↓↓↓

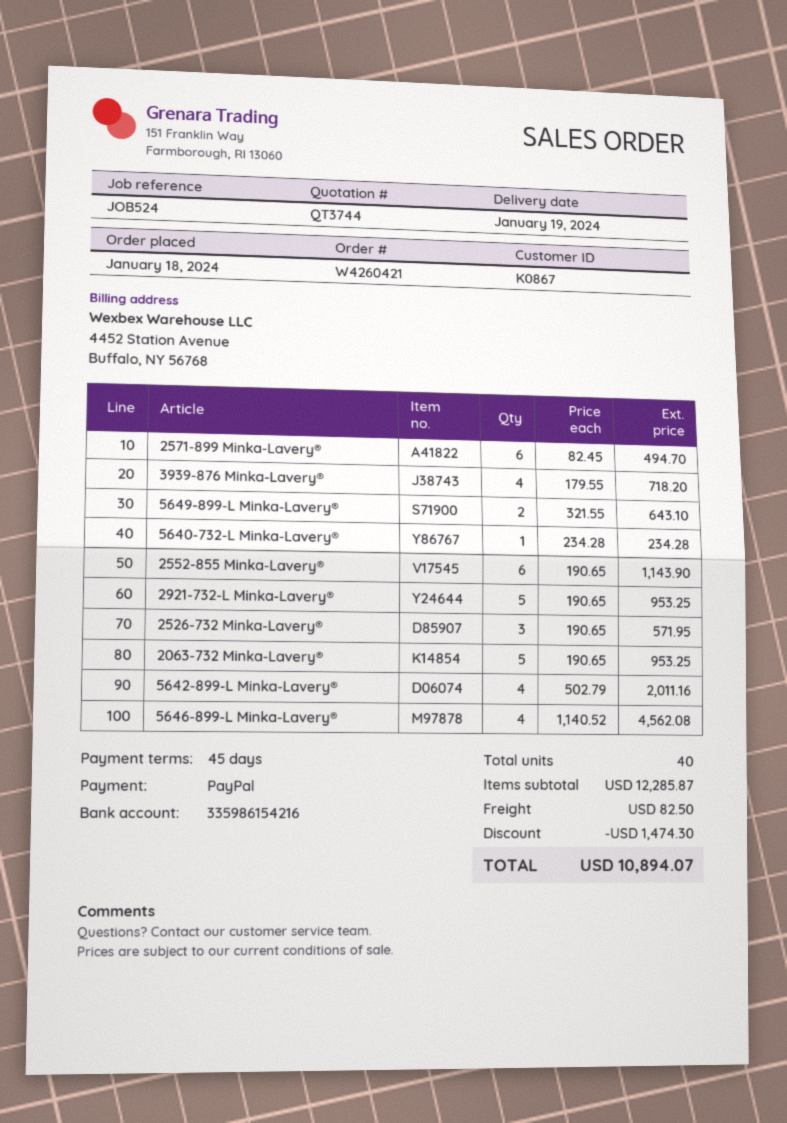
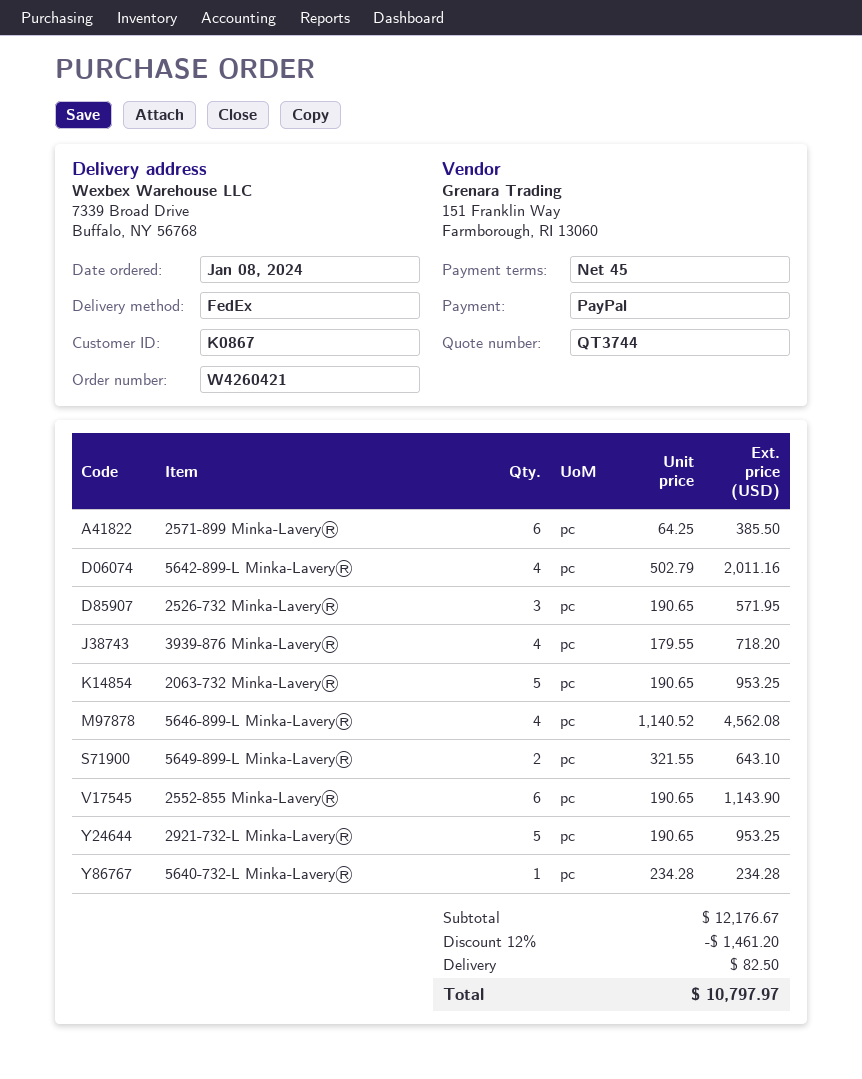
order date: 2024-01-18 -> 2024-01-08
2571-899 Minka-Lavery®: 6 x 82.45 = 494.70 -> 6 x 64.25 = 385.50
subtotal: 12285.87 -> 12176.67
discount: 1474.30 -> 1461.20
total: 10894.07 -> 10797.97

↑↑↑

_Prompt_. Using the listing above, return exactly, and only, the lines from the one that contains "subtotal: 12285.87 -> 12176.67" through its last line, both included.

_Task result_.
subtotal: 12285.87 -> 12176.67
discount: 1474.30 -> 1461.20
total: 10894.07 -> 10797.97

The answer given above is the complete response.